Now that you know where you are going on which days, you get to pick your touring plan. This is the best thing about touringplans.com. For each park, they have done extensive research to find out the optimal order to ride/see every attraction to minimize wait time. There are many touring plans to choose from. You can choose plans for parents with young children, with tweens, with teens; plans just for adults, or senior citizens. You can also choose plans that are based on what type of attractions you want to see, i.e. princess plans, pirate plans, character plans. You can also customize your own plan by entering in the attractions you don't want to miss. The website will then tell you what order to visit those to minimize your wait time.
For example, for the Magic Kingdom we chose the 2-day touring plan for Junior Pirates and Young Adventurers. It was written with 4-8 year old boys in mind; however, it had every ride that my daughter really wanted to ride as well. The plan has a map at the top labeled with each step so you know where you go next. This is how that touring plan starts:
Magic Kingdom Entrance - Arrive at the entrance to the Magic Kingdom 25 minutes prior to opening.

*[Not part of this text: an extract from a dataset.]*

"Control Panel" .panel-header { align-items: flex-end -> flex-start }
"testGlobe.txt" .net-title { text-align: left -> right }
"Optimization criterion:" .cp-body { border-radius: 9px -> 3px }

Peter Pan's Flight (FP) - Ride Peter Pan's Flight in Fantasyland.
Mickey's PhilharMagic (FP)- See Mickey's PhilharMagic.
The Haunted Mansion (FP) - See The Haunted Mansion in Liberty Square.
Splash Mountain (FP)(40") - Ride Splash Mountain in Frontierland. Obtain FASTPASSes if wait exceeds 30 minutes here or at Big Thunder (whichever is longest).

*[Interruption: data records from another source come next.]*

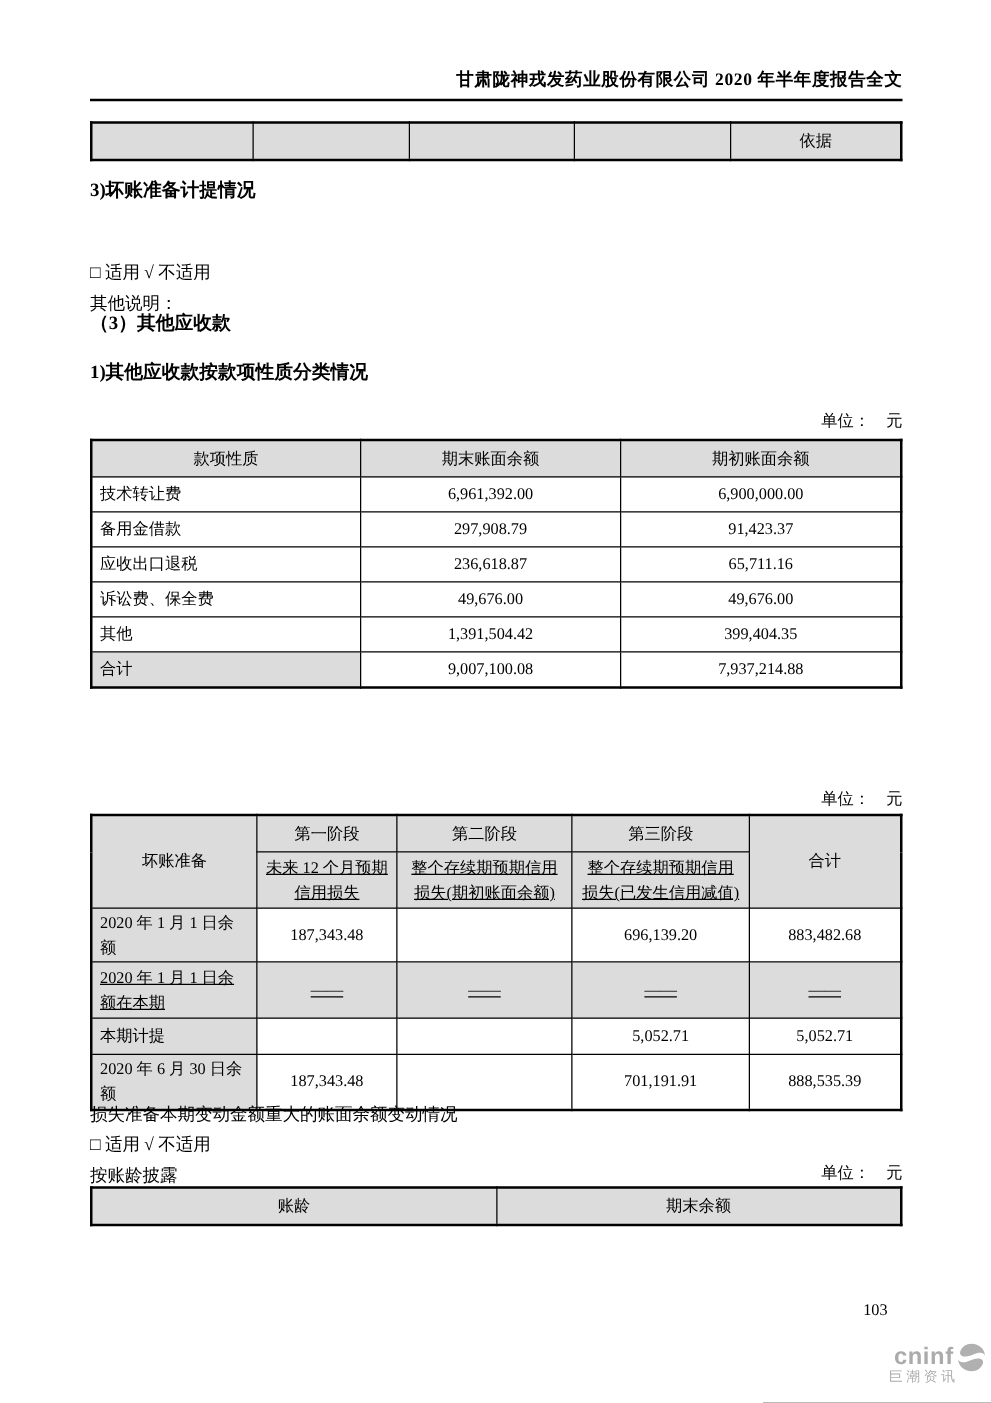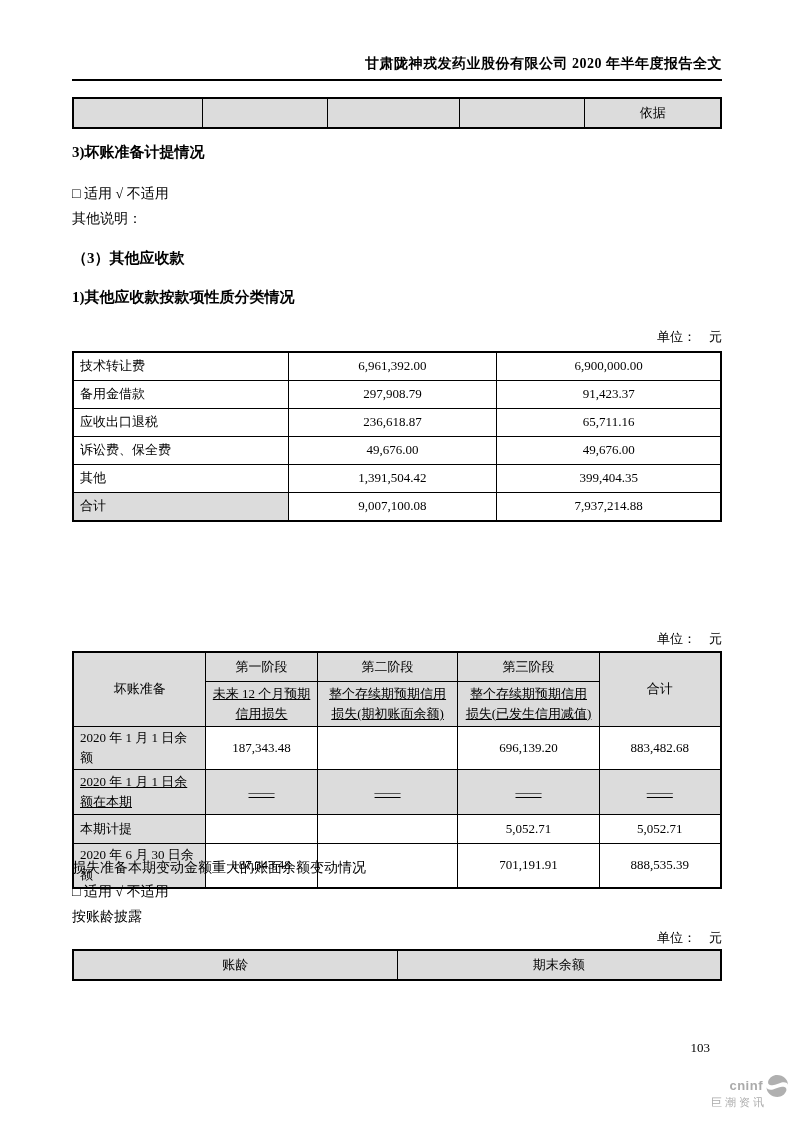"□ 适用 √ 不适用" .body-t { margin-top: none -> 24px }
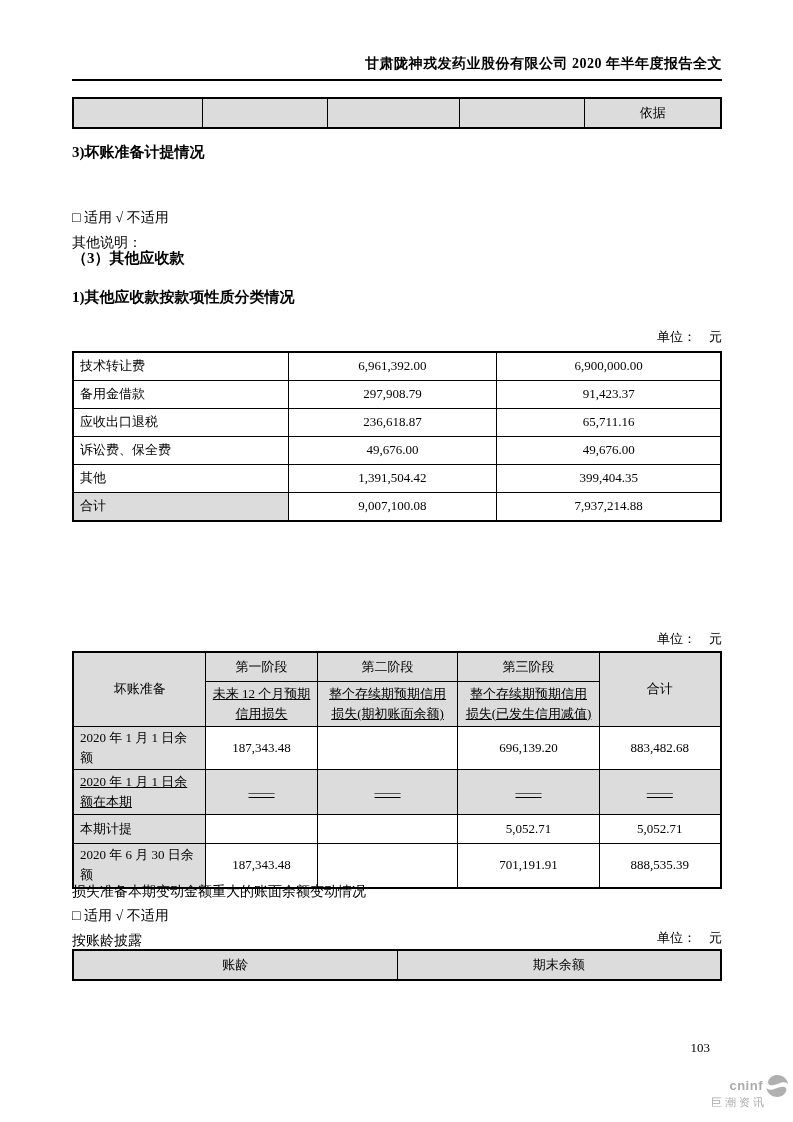"款项性质" tr.r28 { html: none -> <tr> <td>款项性质</td> <td>期末账面余额</td> <td>期初账面余额</td> </tr> }
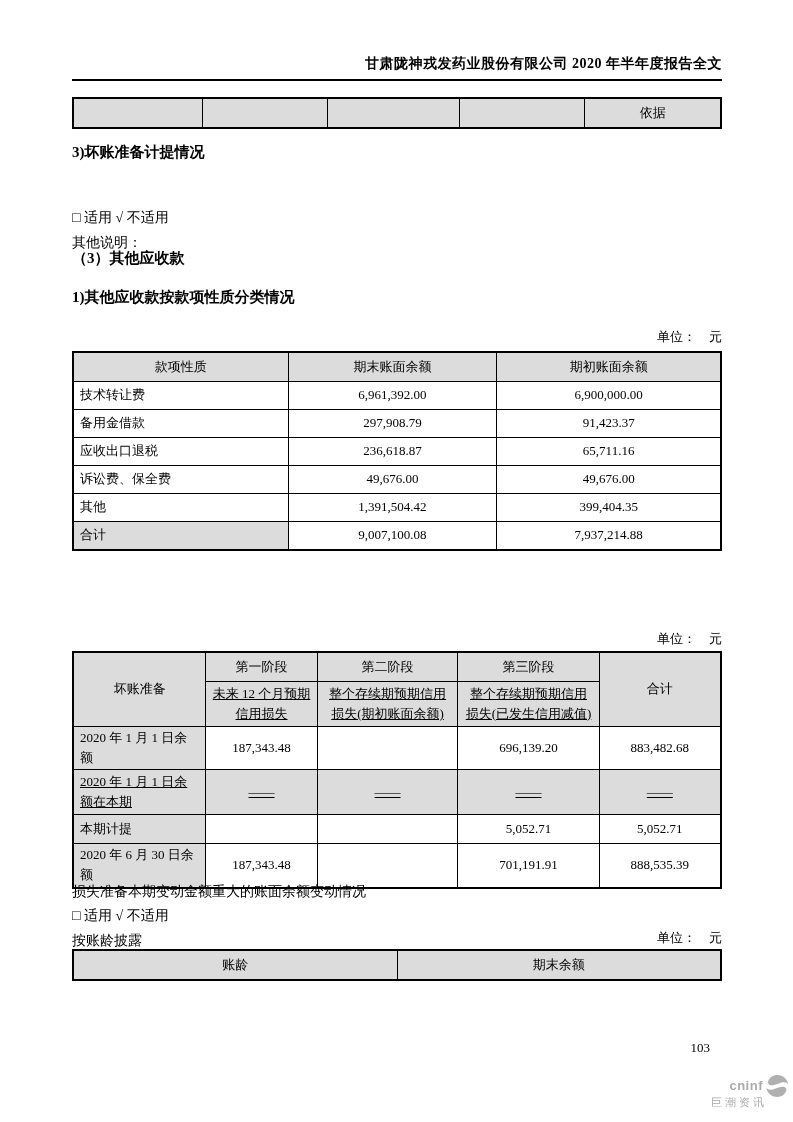"cninf" .logo-word { font-size: 13px -> 19px }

It continues on with 15 steps for Day 1 and 9 for Day 2. "FP" tells you that a ride has Fastpasses available. "40" " tells you the height requirement for that ride. Armed with your optimal touring plan, your visit is really easy. You just do everything in the order they tell you, cutting out the things you don't want to do, and you'll hardly have to wait in any lines all day. This worked out beautifully for us. We only had to wait in one attraction line that was longer than 10 minutes and that was for Soarin' at Epcot (with a Fastpass no less). Several attractions we rode multiple times but by using our plan, we didn't have to wait in line for any of them. It made our visit so much nicer.
I will tell you one caveat though, and that is the character lines. We always had to wait in line for characters. They pretty much run the lines so that you are guaranteed at least a 15 minutes wait to see a character, so just be prepared for that.
If you want to check out touringplans.com and see which plans we used, we went with the tweens plan for Epcot, but amended some of the more rigorous rides. We also did the tweens plan for Hollywood Studios minus the Rock 'n Roller coaster and the Tower of Terror.
I am a HUGE planner, if you hadn't already guessed. Some of you more spontaneous folks may think this is going overboard, but I can't stress how much I think theses plans helped our trip. Waiting in lines with bored kids is the worst and it was my biggest fear on this trip. How much will they fight? How will we keep the whining down? After our plan worked so well on the first day, I was completely hooked! I HIGHLY recommend going into Disney with a plan. If you don't choose touringplans.com, find another book or site to help you. It makes your trip so much more peaceful.
No, touringplans.com didn't reward me in any way for this post. I wish they had. But I will recommend their product wholeheartedly whether I'm being paid to do it or not.